Other History Lessons posts can be found here. If you’re looking specifically for console games, those are here. As always, you may click on images to view larger versions.
I wasn’t planning to cover any of Nihon Falcom’s Dragon Slayer games for this series. The first Dragon Slayer appeared way back in 1984 for the Japanese PC-88 home computer (and, later, other home computers like the PC-98 and FM-7), where it pioneered an action role-playing design in which players explore top-down screens in real time, bumping into enemies to fight them. This design was hugely influential, inspiring the Hydlide series (I covered the third game as part of this blog series) as well Nihon Falcom’s own Ys series (I covered the first two games) and Nintendo’s The Legend of Zelda, which added innovations that arguably spawned a whole new genre. But Dragon Slayer itself sounded quite simple in comparison to these later titles, as well as potentially frustrating due to high difficulty or unclear objectives. And, of course, most of the Dragon Slayer games were never translated into English. So, early on in my planning sessions I decided to exclude them.
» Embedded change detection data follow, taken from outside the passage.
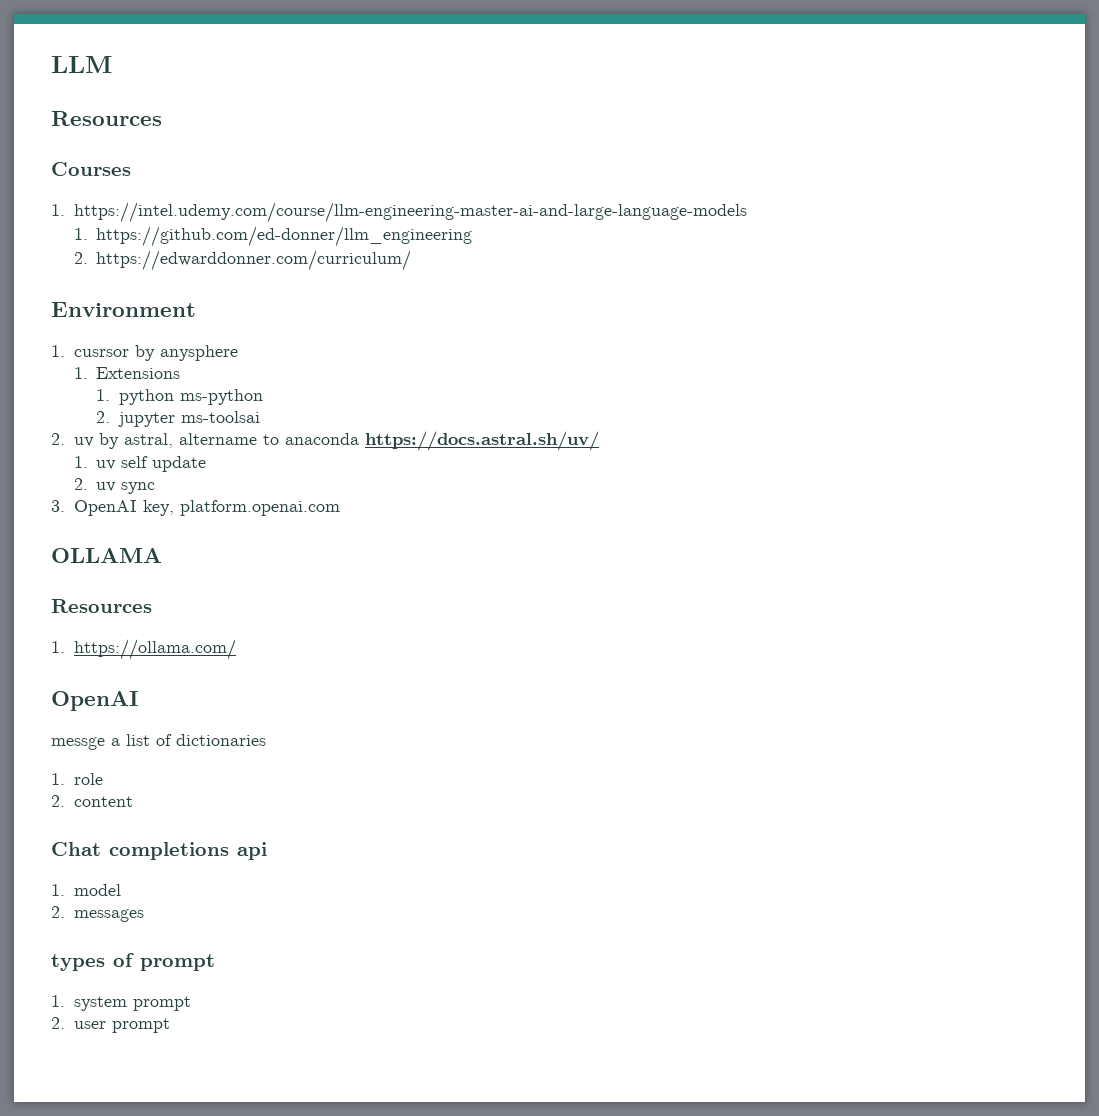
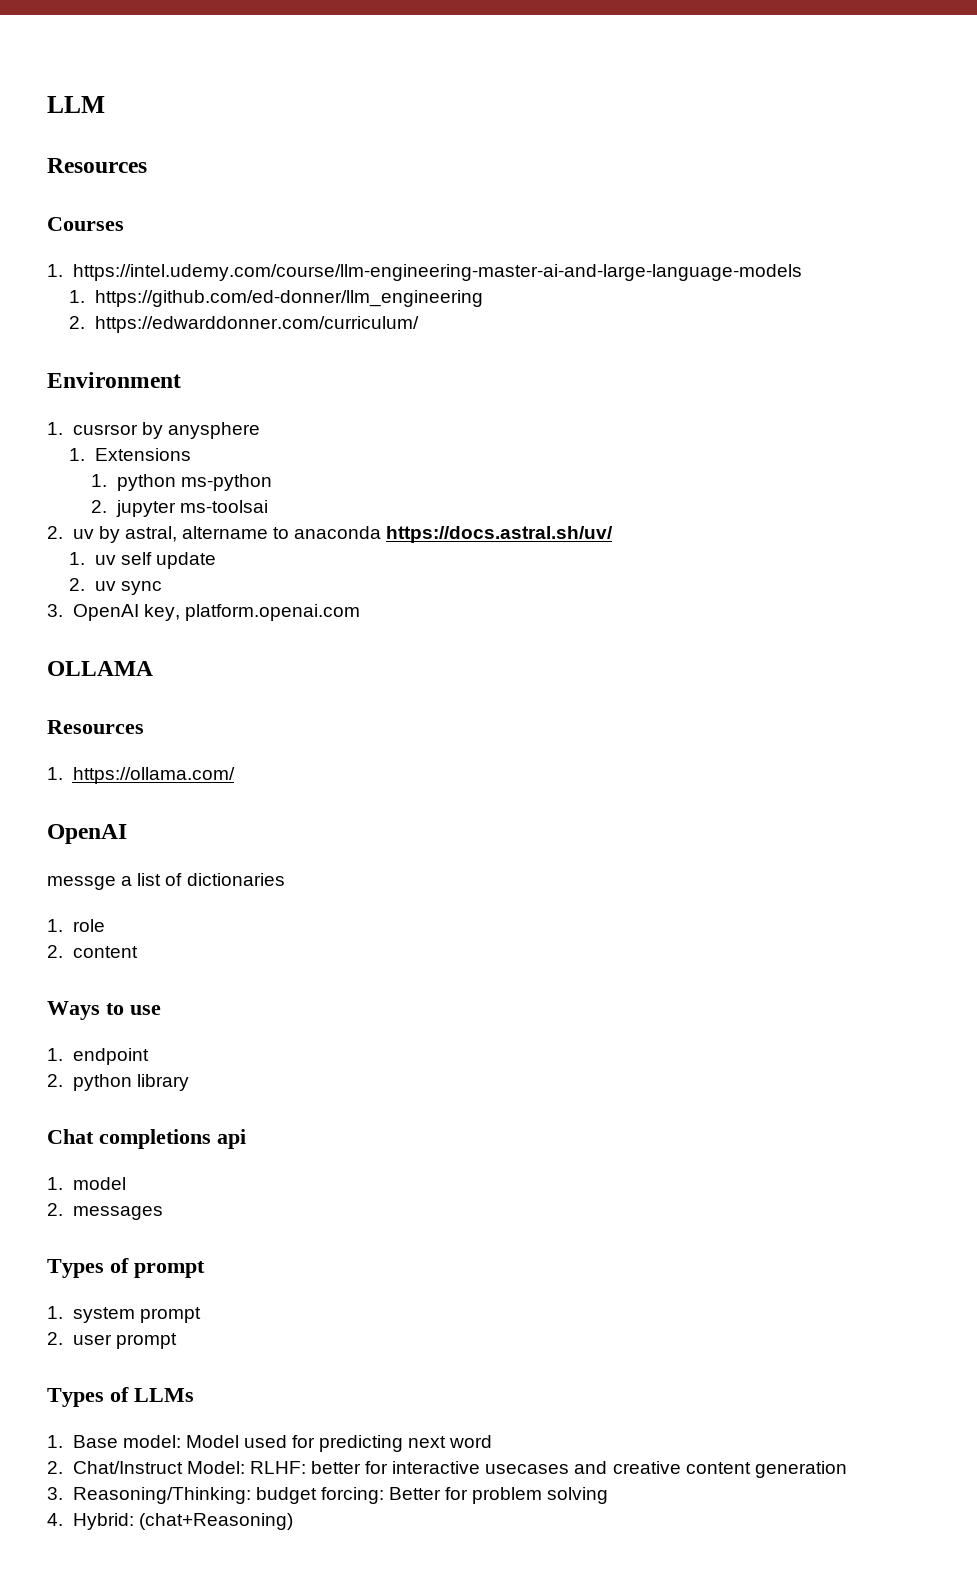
+ Ways to use
+ 1. endpoint
+ 2. python library
- types of prompt
+ Types of prompt
+ Types of LLMs
+ 1. Base model: Model used for predicting next word
+ 2. Chat/Instruct Model: RLHF: better for interactive usecases and creative content generation
+ 3. Reasoning/Thinking: budget forcing: Better for problem solving
+ 4. Hybrid: (chat+Reasoning)

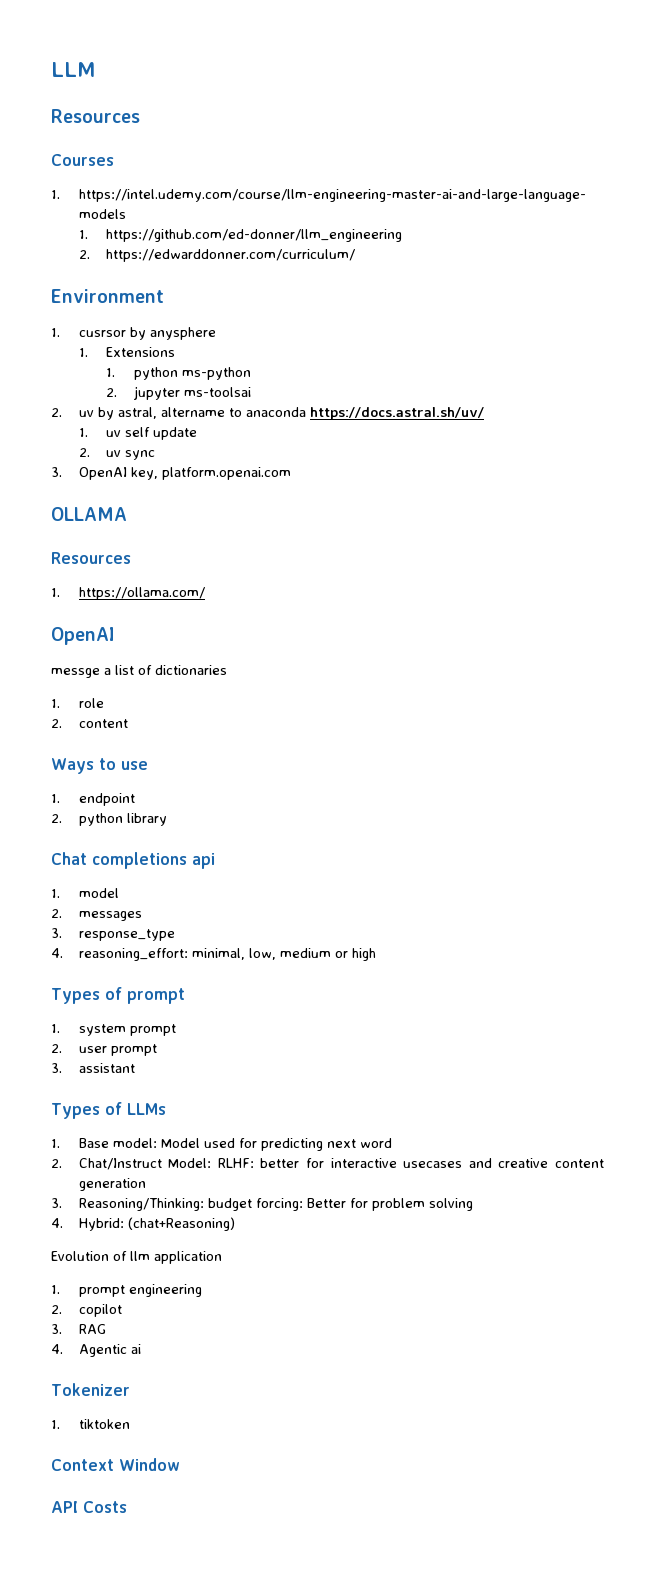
+ 3. response_type
+ 4. reasoning_effort: minimal, low, medium or high
+ 3. assistant
+ Evolution of llm application
+ 1. prompt engineering
+ 2. copilot
+ 3. RAG
+ 4. Agentic ai
+ Tokenizer
+ 1. tiktoken
+ Context Window
+ API Costs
Then I read more about some of the later Dragon Slayer games that were eventually localized in English, which sounded much more interesting than I expected. So, I’m breaking from my timeline once again to go back and play a couple of them. The first is Dragon Slayer IV: Drasle Family (that stands for DRAgon SLEyer Family, of course), originally released in July 1987 for the MSX and MSX2 home computer systems, and later ported to Nintendo’s Famicom (for this blog series, it comes after Wonder Boy In Monster Land and before Cleopatra no Mahou in the timeline). Since American players had never seen any of the Dragon Slayer games before, it was renamed Legacy of the Wizard for its official US release on the NES about two years later. It keeps the single-square-sized characters and blocks from the original Dragon Slayer, but reimagines the labyrinthine dungeon as a huge side-scrolling platformer world, in which ledges, pits, ladders, and doors intertwine to create different paths. Players then choose from (and switch between) five playable family members, each with different abilities and usable items, so the entire game becomes a puzzle the family must solve together. Following on from Metroid, which had released about a year earlier, Dragon Slayer IV helped define what would become known as the Metroidvania genre. It sounded fascinating, and I decided I had to try it.